One of the major gripes about BlackBerry devices is that they only support plain text e-mail, meaning that HTML-based e-mails come through looking pretty strange as all of the HTML code is displayed.  However, a company called Empower is developing a suite of BlackBerry add-ins, and one of them specifically addresses the rich e-mail problem.

The first portion of the suite available from Empower is the HTML e-mail viewer, which just launched as a public beta on June 17th.  I downloaded the Empower viewer on my BlackBerry and I have to say that I am very impressed.  To configure the Empower viewer, you simply hit the Applications button in your Message Inbox and set things like font, etc. (use a different font than your normal display font so that you know when you are seeing a message through the Empower viewer).  When you go into an individual e-mail, hitting the Application button allows you to toggle between plain text and HTML.

This program solves a major issue for me and if you're a BlackBerry user, you should definitely check it out.  My guess is that RIM will add in this functionality in the next BlackBerry OS, but it's sure nice to have right now.

Direct download OTA (e-mail this to yourself on your BlackBerry and just click the link) -- www.getempower.com/emv.php

Link -- Empower main site

Tim Armstrong from Rancid has his own CD

I happen to like Rancid and Tim Armstrong's new CD, A Poet's Life, isn't bad; the new CD is a collaboration with Armstrong and The Aggrolites , which gives it more of a ska sound.

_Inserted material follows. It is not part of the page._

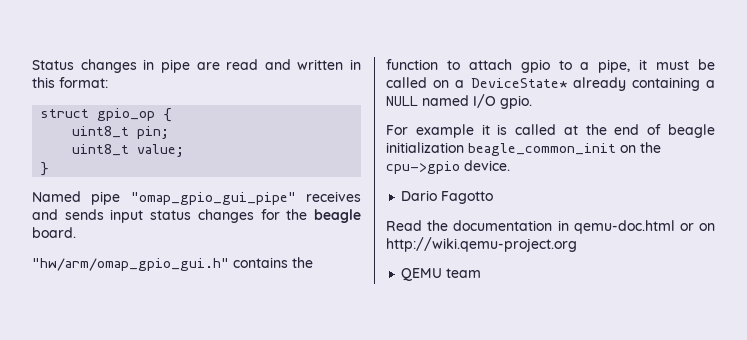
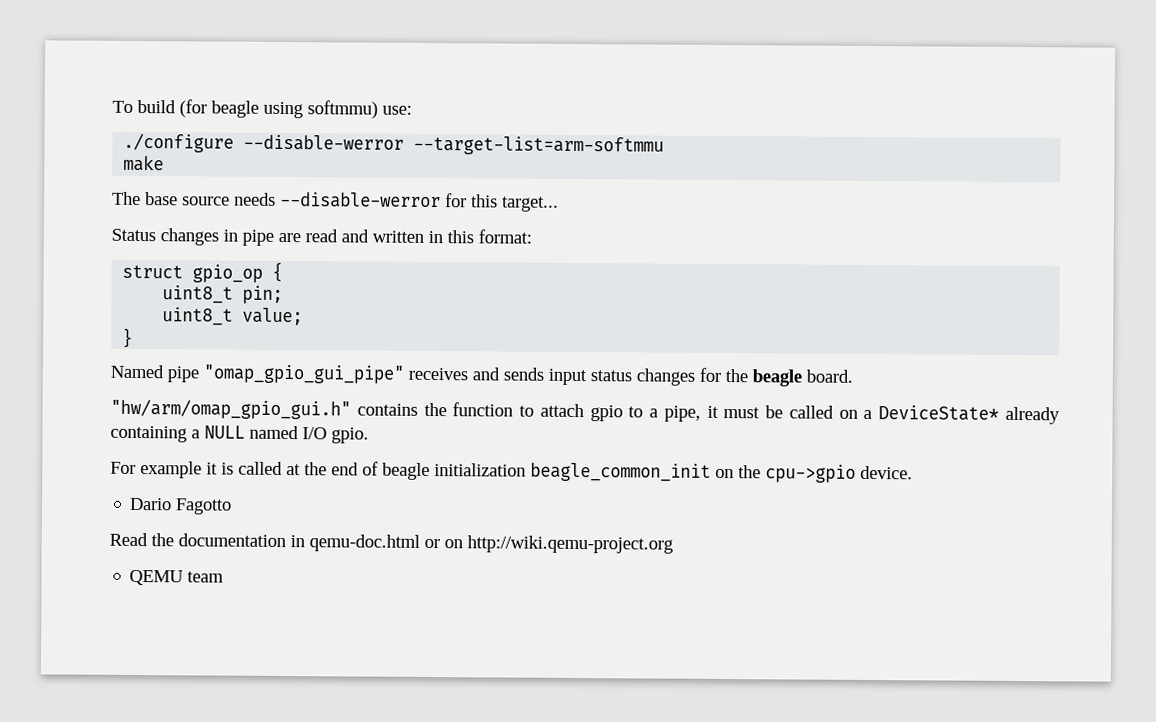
(32, 65) none -> [112,99,412,119] [123,132,665,156] [123,154,165,172] [112,191,559,212] To build (for beagle using softmmu) use: // ./configure --disable-werror --target-list=arm-softmmu // make // The base source needs --disable-werror for this target... //

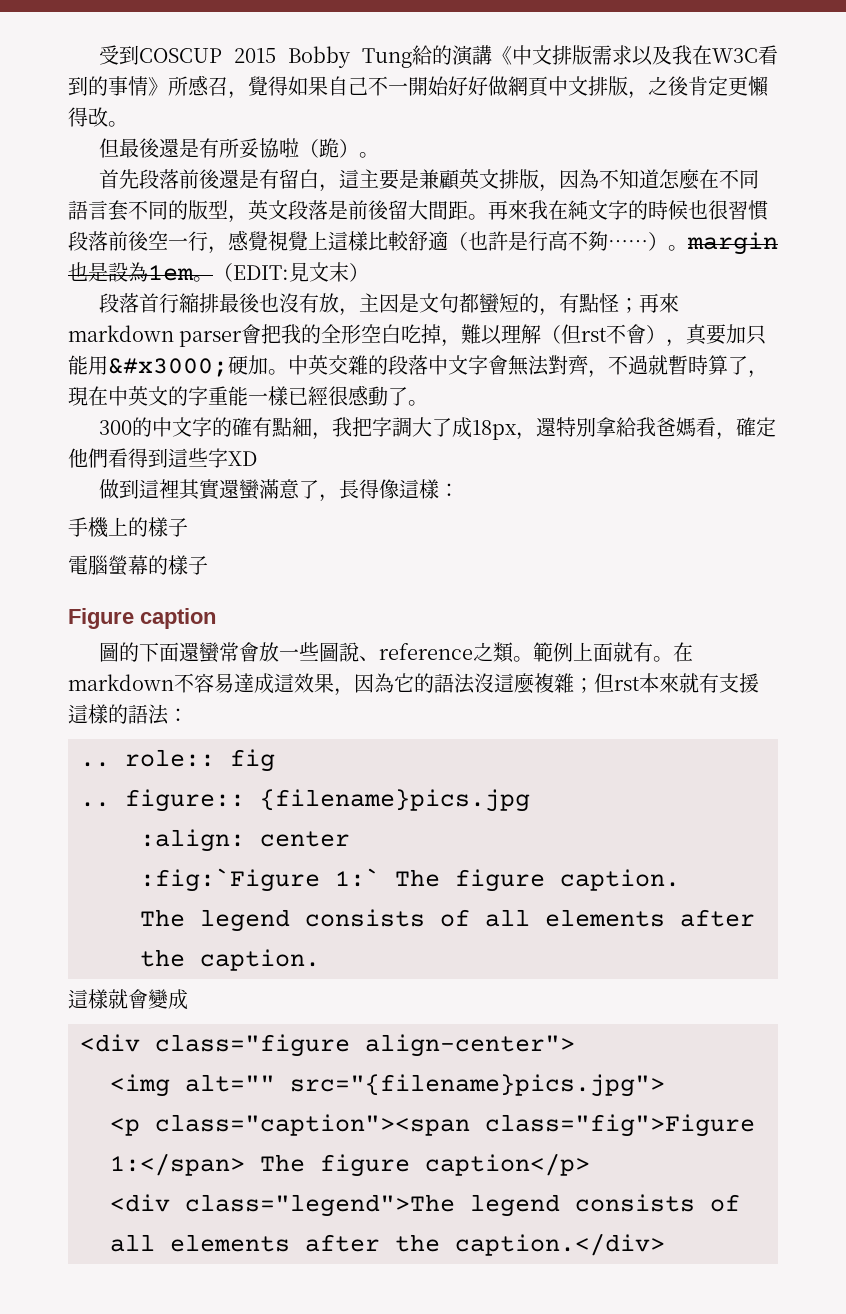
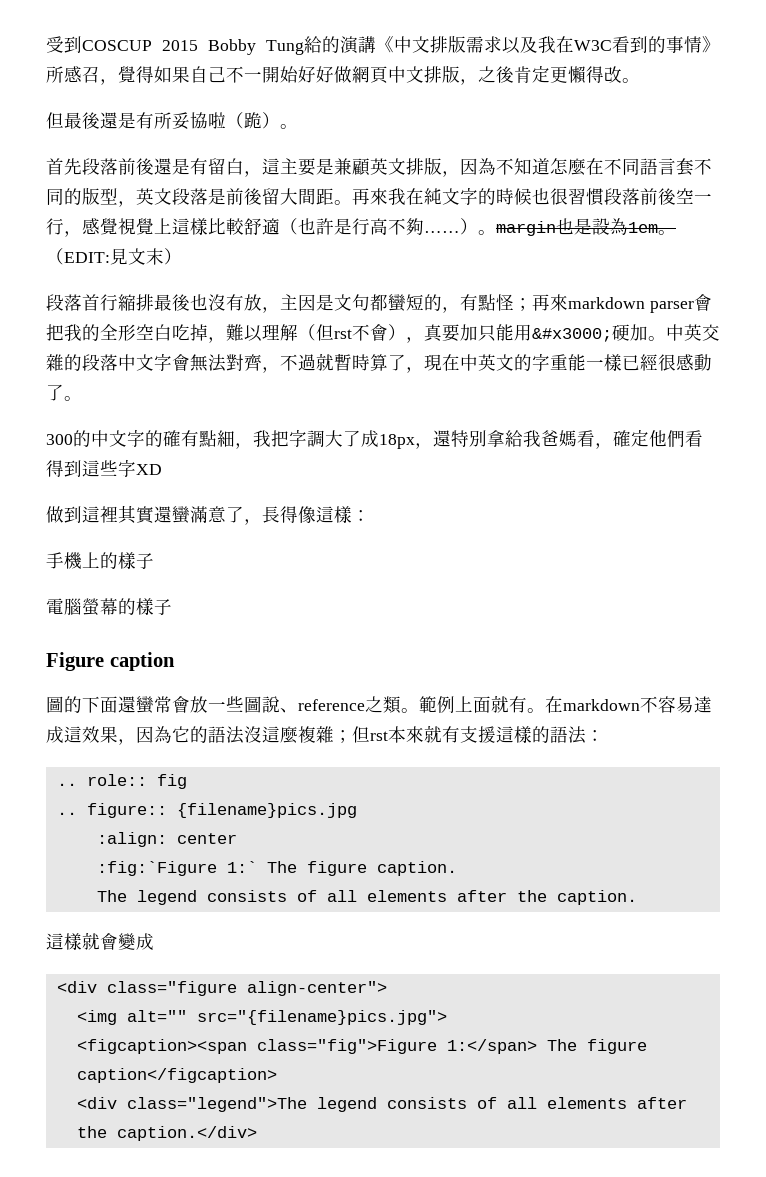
[110,1114,470,1136] <p class="caption"><span -> [76,1039,247,1054] <figcaption><span
[425,1153,590,1176] caption</p> -> [76,1068,277,1083] caption</figcaption>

Check out his site by clicking the image below.  Note that the link takes yu to Hellcat Records, a label in which Armstrong is very active managing -- he signs the bands.  Interestingly, Tiger Army is on the Hellcat label as well.

tim armstrong

Wednesday, June 13, 2007

Getting Spotlight to index Thunderbird e-mails

spotlight thunderbird

Ok, I'm going to consolidate how to do this in a bunch of easy steps:

  • Download Thunderbird 2

  • Download Mozilla Mdimporter

  • Get Thunderbird all set up how you want it

  • Unpack the Mozilla Mdimporter and leave the uncompressed file on your desktop where it's easy to find

  • Press F11 to clear your screen so that you can see your desktop

  • Double-click your hard drive icon

  • Click "Library" (I'm assuming you're in column view here, so if you're not, you should probably just switch to it)

  • Click "Spotlight"

  • Drag the Mozilla Mdimporter file (probably named "Thunderbird" with no extension) into the Spotlight folder

  • Close the Finder window

  • Hit F11 again to restore everything

  • Open Thunderbird

  • Go to the "Thunderbird" menu

  • Select "Preferences"

  • Click the "Advanced" icon

  • Click the "General" tab

  • Click the "Config editor" button next to "Advanced Configuration"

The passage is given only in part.